The payments are part of the government’s basket of services aimed at acting as a safety net for workers detrimentally affected by the pandemic’s halting of the economy during the lockdown.
The Department of Employment and Labour said in a statement that the payments have helped many families avoid “the poverty trap”.
“To apply for the September period, employers are required to upload similar documentation which includes signed approval or acceptance letter, bank confirmation letter, proof of payment to employees, and refund to the UIF – if applicable,” said the Acting UIF Commissioner, Marsha Bronkhorst.

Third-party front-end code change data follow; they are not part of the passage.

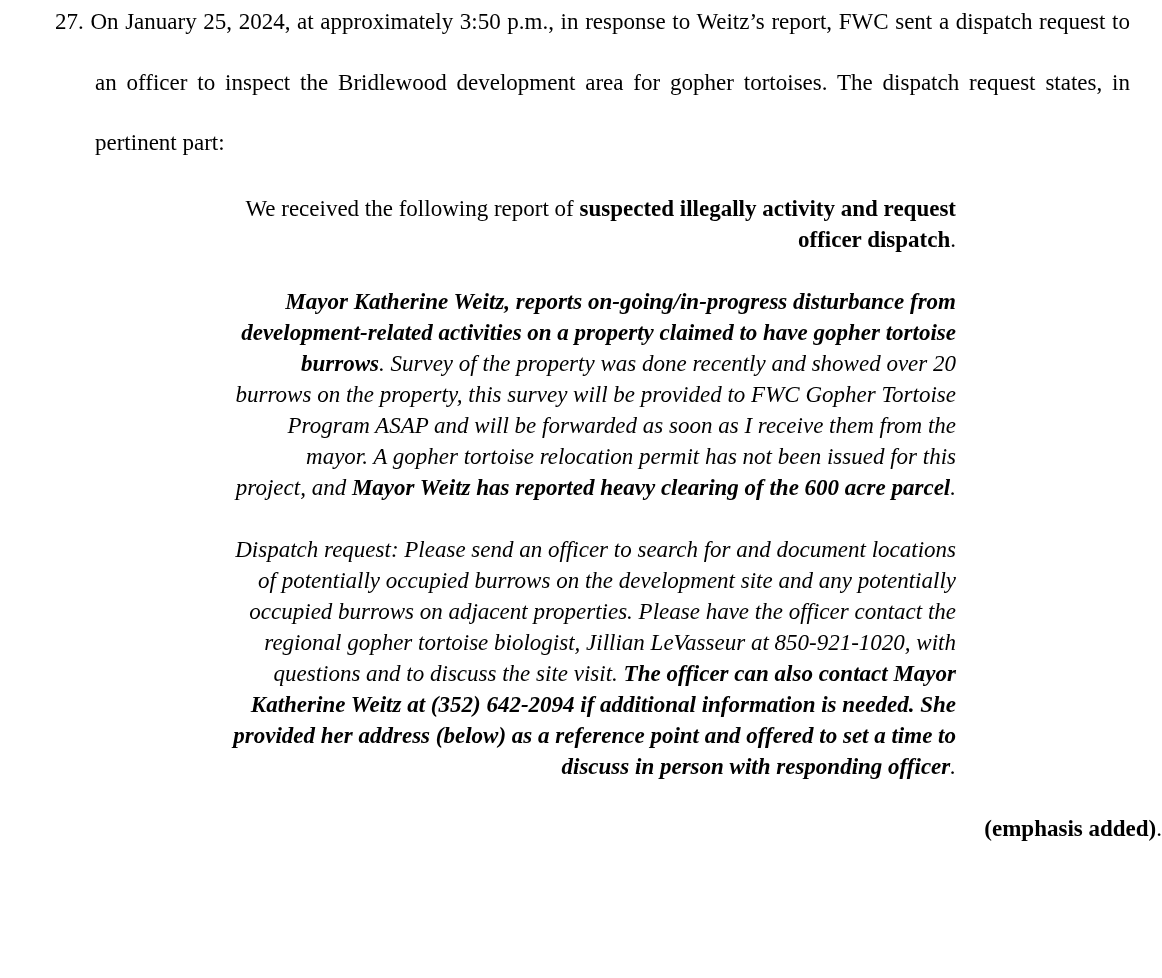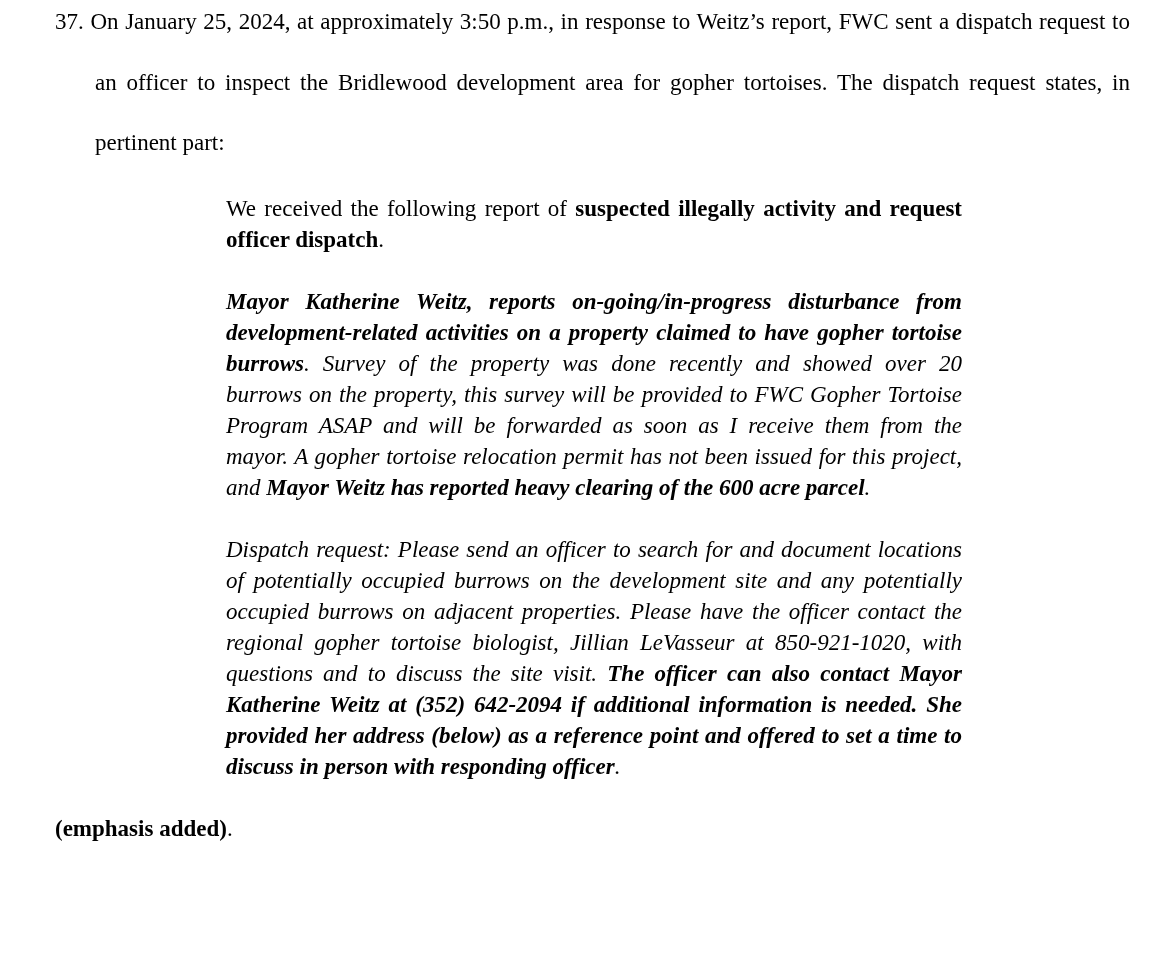--- a/index.html
+++ b/index.html
@@ -55,7 +55,7 @@
 
 <div class="page">
 
-  <p class="p27"><span class="num">37.</span> <span>On January 25, 2024, at approximately 3:50 p.m., in response to Weitz’s report, FWC sent a dispatch request to an officer to inspect the Bridlewood development area for gopher tortoises. The dispatch request states, in pertinent part:</span></p>
+  <p class="p27"><span class="num">27.</span> <span>On January 25, 2024, at approximately 3:50 p.m., in response to Weitz’s report, FWC sent a dispatch request to an officer to inspect the Bridlewood development area for gopher tortoises. The dispatch request states, in pertinent part:</span></p>
 
   <div class="quote">
 

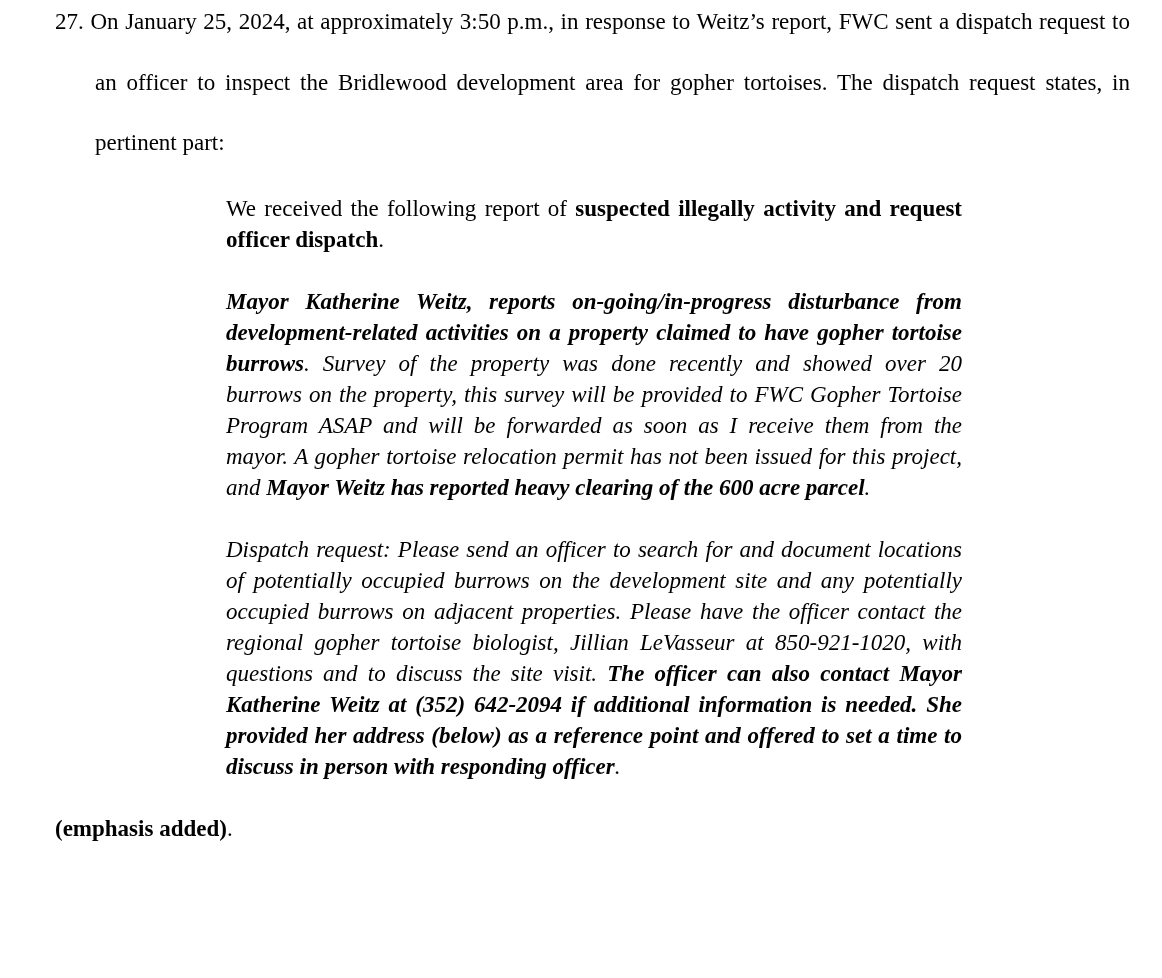--- a/index.html
+++ b/index.html
@@ -35,7 +35,7 @@
     text-align: justify;
   }
   .qp {
-    margin: 8px;
+    margin: 14px;
   }
   .qp + .qp {
     margin-top: 31px;

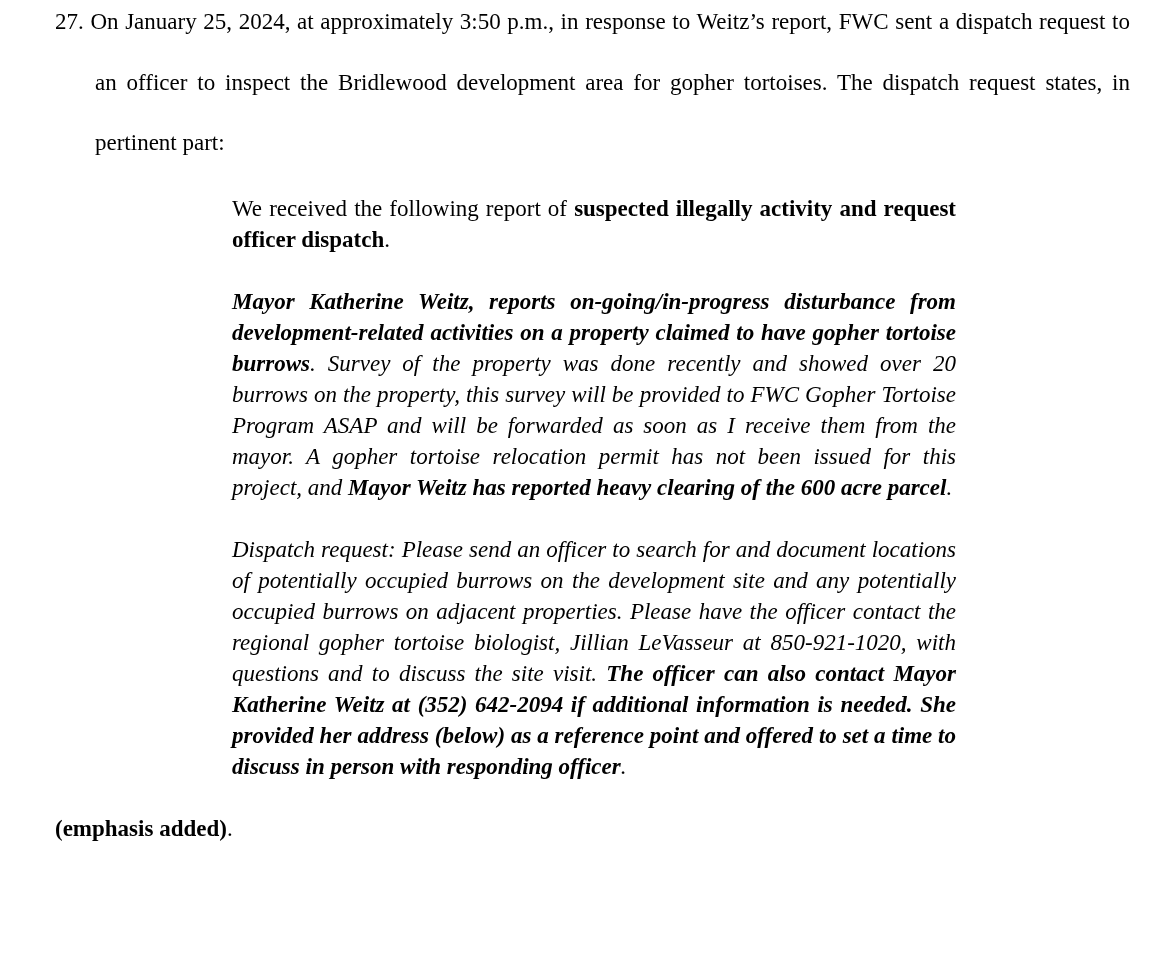--- a/index.html
+++ b/index.html
@@ -48,7 +48,7 @@
   .b {
     font-weight: bold;
   }
-  p { margin: 0; }
+  p { margin: 0; text-align: right; }
 </style>
 </head>
 <body>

The department added that applications will be exposed to a stringent screening process to determine the authenticity of the claims before the funds are paid; this will help to weed out fraudulent claims.
“Early signs of the new vetting process with external partners show that we are on the right track, as we have been able to pick up potentially fraudulent claims,” she said.

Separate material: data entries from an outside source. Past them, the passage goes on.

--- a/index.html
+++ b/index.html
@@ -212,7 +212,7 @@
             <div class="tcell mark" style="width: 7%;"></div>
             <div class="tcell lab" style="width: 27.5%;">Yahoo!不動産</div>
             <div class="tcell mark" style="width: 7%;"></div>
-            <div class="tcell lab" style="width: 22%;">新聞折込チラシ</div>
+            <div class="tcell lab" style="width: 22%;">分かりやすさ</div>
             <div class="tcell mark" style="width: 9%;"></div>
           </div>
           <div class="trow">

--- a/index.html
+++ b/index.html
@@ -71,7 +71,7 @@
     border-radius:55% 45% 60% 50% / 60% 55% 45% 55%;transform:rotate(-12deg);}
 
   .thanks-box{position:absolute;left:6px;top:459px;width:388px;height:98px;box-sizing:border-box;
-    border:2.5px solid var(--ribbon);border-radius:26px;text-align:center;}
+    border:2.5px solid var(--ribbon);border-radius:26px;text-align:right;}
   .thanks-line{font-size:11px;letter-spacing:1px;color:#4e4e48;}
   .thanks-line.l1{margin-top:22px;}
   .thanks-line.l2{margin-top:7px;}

The payment of claims was put on hold in August and referred to the UIF’s Risk Management Unit for further investigation.
“We are also subjecting claims applications by foreign nationals to the Department of Home Affairs to ensure that we pay to authentic and deserving beneficiaries, and we shall immediately start paying these claims upon the completion of the vetting process by Home Affairs,” Bronkhorst said.
Covid-19 TERS claim applications from April to May closed on 25 September 2020.
Claims for the June period will close on 15 October 2020, while claims for July and August will close on 30 October 2020.
The extension of the payments widened the net of the scheme until the end of the National State of Disaster.
The Direction lets employers or employees claim the TERS benefits for an extended period from 16 August until 15 September 2020.
The new directives cover the following categories of employees whose employers are:
- not permitted to commence operations under the Disaster Management Regulations;
- unable to make alternative arrangements for vulnerable workers, such as working from home or taking special measures under the OHS Direction to protect them;
- unable to make use of their services because of operational requirements caused by compliance with the Regulations and Directions such as rostering, staggering working hours, short time and the introduction of shift systems.